A new group member had an appointment with a new neurologist and commented on < the doc's relatively casual statement that all - yes ALL - CFS patient reveal the same type of frontal lobe damage on PET imaging, varying only by degree of severity. According to this neurodoc, those with less damage nonetheless have considerable abnormalities. He added that CFS patients' brains "light up" exactly as ADD patients' brains do in the frontal lobes. Nobody questions the validity of ADD; in fact, it seems doctors are almost falling over themselves to diagnose ADD. >
This is the question that has been nagging CFS patients for decades. The virtually identical symptoms in MS are readily accepted as real, but when presented as part of CFS, are derided as "all in your head". In the early days, some doctors were misdiagnosing it as "atypical MS", which makes me wonder why some of my doctors didn't make the MS connection when assessing my symptoms, instead of jumping directly to depression/anxiety. Those who know me well tell me that I come across as confident and self-assured, which is a good sign that I'm not depressed and anxious; apparently, the mere fact that I'm female was enough to prompt a psychological diagnosis from misogynistic doctors regardless of what physical problem my symptoms resemble.

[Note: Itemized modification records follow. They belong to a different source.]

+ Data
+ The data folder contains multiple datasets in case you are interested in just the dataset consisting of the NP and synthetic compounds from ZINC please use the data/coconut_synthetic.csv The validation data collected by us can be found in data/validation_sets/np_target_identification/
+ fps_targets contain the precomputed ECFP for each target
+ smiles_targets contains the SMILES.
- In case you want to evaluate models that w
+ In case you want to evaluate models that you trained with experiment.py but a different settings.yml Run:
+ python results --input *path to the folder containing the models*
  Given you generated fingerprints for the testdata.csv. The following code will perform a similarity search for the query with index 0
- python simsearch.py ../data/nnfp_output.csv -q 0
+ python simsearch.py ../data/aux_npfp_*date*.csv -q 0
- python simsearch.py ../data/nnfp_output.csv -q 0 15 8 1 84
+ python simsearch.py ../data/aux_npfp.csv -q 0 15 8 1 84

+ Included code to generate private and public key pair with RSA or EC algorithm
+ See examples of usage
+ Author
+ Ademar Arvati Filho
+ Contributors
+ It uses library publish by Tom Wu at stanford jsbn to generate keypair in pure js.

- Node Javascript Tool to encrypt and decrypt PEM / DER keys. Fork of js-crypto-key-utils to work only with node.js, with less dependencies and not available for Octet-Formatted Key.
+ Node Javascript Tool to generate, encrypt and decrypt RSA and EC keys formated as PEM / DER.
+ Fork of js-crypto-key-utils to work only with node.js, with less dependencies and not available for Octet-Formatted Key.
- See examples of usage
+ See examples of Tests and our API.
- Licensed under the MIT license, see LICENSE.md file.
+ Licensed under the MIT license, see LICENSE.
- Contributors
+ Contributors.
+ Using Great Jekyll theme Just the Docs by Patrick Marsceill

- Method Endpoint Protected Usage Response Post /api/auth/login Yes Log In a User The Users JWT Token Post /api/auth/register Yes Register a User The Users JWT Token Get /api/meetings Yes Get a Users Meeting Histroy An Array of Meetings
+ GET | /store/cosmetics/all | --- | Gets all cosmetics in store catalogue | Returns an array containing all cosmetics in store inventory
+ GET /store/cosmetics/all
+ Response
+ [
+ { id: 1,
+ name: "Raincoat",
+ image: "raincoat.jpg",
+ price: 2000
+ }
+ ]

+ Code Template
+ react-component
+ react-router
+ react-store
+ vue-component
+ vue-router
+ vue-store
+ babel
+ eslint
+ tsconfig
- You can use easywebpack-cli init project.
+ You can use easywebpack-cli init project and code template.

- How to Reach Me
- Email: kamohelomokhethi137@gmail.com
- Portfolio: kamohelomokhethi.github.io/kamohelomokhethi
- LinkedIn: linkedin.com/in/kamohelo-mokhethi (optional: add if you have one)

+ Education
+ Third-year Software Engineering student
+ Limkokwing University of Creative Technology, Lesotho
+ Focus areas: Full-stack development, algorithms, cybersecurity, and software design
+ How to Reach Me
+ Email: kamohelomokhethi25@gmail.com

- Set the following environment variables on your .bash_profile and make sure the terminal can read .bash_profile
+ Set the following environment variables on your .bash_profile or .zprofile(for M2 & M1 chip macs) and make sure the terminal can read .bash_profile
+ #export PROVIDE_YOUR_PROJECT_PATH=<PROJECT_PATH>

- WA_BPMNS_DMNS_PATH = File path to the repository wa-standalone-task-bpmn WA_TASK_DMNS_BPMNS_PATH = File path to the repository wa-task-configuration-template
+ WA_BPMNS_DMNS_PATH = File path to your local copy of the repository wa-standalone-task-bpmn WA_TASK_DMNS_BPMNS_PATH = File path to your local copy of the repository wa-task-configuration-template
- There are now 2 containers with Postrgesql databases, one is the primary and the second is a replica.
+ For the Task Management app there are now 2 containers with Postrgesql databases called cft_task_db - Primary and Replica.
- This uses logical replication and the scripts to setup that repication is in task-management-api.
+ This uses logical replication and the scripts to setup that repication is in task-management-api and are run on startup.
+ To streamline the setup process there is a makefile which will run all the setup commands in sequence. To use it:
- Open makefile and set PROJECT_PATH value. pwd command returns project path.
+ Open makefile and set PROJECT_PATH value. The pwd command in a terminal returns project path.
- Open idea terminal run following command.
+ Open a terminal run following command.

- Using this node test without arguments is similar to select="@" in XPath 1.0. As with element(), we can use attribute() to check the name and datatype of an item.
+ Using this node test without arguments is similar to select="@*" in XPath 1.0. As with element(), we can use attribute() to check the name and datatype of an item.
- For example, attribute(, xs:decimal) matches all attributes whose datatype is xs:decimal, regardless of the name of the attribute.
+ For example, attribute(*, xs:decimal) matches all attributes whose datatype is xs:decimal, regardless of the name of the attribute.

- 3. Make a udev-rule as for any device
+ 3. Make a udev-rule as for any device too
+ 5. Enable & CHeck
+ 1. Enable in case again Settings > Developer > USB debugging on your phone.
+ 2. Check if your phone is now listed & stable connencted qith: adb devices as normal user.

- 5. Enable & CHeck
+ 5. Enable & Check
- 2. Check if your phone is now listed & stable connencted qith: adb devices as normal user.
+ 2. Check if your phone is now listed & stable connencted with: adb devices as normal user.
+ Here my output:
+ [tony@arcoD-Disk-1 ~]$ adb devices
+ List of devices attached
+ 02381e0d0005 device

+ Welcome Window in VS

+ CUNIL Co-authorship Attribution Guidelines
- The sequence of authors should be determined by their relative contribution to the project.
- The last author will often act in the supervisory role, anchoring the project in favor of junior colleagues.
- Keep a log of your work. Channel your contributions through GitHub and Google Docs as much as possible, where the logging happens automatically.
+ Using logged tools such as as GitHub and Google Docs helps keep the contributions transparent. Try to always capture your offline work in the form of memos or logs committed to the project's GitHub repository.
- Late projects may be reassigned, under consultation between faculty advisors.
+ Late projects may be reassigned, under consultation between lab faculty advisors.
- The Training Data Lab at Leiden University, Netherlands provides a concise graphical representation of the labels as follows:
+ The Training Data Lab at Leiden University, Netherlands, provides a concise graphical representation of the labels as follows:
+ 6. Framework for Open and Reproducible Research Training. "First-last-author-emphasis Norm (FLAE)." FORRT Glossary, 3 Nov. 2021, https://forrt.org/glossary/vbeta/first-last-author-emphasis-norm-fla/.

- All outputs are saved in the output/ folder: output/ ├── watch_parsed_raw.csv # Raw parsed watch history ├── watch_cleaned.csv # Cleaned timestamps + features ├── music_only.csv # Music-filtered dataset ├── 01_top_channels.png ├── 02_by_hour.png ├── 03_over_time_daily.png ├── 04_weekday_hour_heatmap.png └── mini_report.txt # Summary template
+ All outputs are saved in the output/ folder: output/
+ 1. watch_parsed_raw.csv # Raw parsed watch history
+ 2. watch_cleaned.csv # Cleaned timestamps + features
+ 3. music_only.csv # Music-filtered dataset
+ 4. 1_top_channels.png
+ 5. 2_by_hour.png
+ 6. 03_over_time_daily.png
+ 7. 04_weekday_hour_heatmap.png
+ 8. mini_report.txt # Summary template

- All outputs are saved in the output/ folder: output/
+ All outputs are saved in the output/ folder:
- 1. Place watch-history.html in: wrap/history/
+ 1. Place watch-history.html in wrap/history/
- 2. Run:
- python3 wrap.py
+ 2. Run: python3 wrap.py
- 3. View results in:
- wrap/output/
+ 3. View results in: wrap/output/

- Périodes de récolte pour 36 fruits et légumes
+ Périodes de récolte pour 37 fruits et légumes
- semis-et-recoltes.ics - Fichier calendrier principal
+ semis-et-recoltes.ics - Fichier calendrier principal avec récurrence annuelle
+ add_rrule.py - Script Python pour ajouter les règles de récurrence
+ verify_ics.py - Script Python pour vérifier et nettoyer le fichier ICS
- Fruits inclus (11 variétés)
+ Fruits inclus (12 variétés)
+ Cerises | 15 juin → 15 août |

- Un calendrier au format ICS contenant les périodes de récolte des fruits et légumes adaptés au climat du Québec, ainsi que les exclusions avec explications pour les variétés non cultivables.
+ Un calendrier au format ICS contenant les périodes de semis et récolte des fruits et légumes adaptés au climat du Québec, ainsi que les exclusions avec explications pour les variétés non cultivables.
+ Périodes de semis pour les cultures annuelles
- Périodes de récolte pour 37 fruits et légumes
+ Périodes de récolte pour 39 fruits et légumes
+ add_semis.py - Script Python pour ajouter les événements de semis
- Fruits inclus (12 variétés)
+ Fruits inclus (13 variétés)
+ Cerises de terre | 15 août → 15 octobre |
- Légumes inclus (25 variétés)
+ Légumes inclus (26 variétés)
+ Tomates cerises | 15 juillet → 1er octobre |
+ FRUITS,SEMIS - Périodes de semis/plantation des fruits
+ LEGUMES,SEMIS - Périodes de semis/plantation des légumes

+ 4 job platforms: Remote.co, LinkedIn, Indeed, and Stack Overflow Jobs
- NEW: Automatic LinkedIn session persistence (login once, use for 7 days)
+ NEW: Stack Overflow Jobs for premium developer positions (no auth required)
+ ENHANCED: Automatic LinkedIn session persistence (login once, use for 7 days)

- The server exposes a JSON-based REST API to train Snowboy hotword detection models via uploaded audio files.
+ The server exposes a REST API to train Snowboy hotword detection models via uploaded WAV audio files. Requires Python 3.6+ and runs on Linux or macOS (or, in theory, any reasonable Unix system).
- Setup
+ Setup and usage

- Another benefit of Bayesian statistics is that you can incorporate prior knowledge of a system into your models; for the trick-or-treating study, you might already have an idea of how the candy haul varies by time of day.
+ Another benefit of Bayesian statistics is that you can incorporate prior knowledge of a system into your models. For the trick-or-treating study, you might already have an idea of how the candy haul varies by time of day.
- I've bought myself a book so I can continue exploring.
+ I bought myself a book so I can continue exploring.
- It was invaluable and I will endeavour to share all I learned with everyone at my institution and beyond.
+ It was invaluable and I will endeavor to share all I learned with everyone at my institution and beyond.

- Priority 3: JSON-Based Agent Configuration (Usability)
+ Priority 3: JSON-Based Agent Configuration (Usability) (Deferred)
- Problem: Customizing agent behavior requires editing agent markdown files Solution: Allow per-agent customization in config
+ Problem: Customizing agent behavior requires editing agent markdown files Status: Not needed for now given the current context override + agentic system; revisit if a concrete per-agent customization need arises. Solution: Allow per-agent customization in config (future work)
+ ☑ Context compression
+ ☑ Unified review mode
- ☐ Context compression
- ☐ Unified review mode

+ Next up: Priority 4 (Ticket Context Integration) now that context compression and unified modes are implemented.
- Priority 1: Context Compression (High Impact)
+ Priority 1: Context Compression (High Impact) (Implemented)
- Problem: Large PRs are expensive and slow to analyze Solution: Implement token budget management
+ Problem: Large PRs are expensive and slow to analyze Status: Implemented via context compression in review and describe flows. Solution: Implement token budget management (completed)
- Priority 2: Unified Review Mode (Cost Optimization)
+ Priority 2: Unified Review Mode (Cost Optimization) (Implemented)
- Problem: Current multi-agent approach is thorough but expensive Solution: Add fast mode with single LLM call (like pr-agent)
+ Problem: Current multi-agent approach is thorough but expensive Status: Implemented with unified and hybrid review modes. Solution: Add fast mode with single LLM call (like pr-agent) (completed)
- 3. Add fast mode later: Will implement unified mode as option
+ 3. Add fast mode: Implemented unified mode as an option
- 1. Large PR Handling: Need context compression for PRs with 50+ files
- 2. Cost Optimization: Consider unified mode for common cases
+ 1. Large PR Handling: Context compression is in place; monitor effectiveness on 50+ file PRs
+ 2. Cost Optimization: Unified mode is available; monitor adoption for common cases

Just why is it that the inability to concentrate in ADD is believable and but when it's part of CFS it is not? Is it because ADD occurs more frequently in male children and CFS occurs most often in adult females? Which puts it back to the same misogynism described by Dr. Carol Jessop in the 1980s, when her severely ill female patients were returned to her with erroneous psych diagnoses, but a less affected male patient was awarded a diagnosis of "obviously a virus, but one we don't have a test for."
Haven't women made any progress in the past 20 years? Do we still get no respect from male doctors just because we're women? All the strides we've made in business and politics, even women astronauts, mean nothing if we're still being treated as lesser beings when we go to the doctor.
One of our male CFS activists has as his particular pet peeve that NIH files CFS under "Women's Health" despite the fact that 30% of patients are male. Obviously, it's filed there so they can pretend it's just something related to hormones and menopause, the same attitude many female patients get from their male doctors. It belongs under neurology.
This information that it looks the same as ADD on brain scans proves that it belongs under neurology and is not something related to gender or false assumptions that women will make any excuse to avoid having to work.
How much objective medical information will it take before the medical community accepts that CFS is real, it is organic, it is neurological?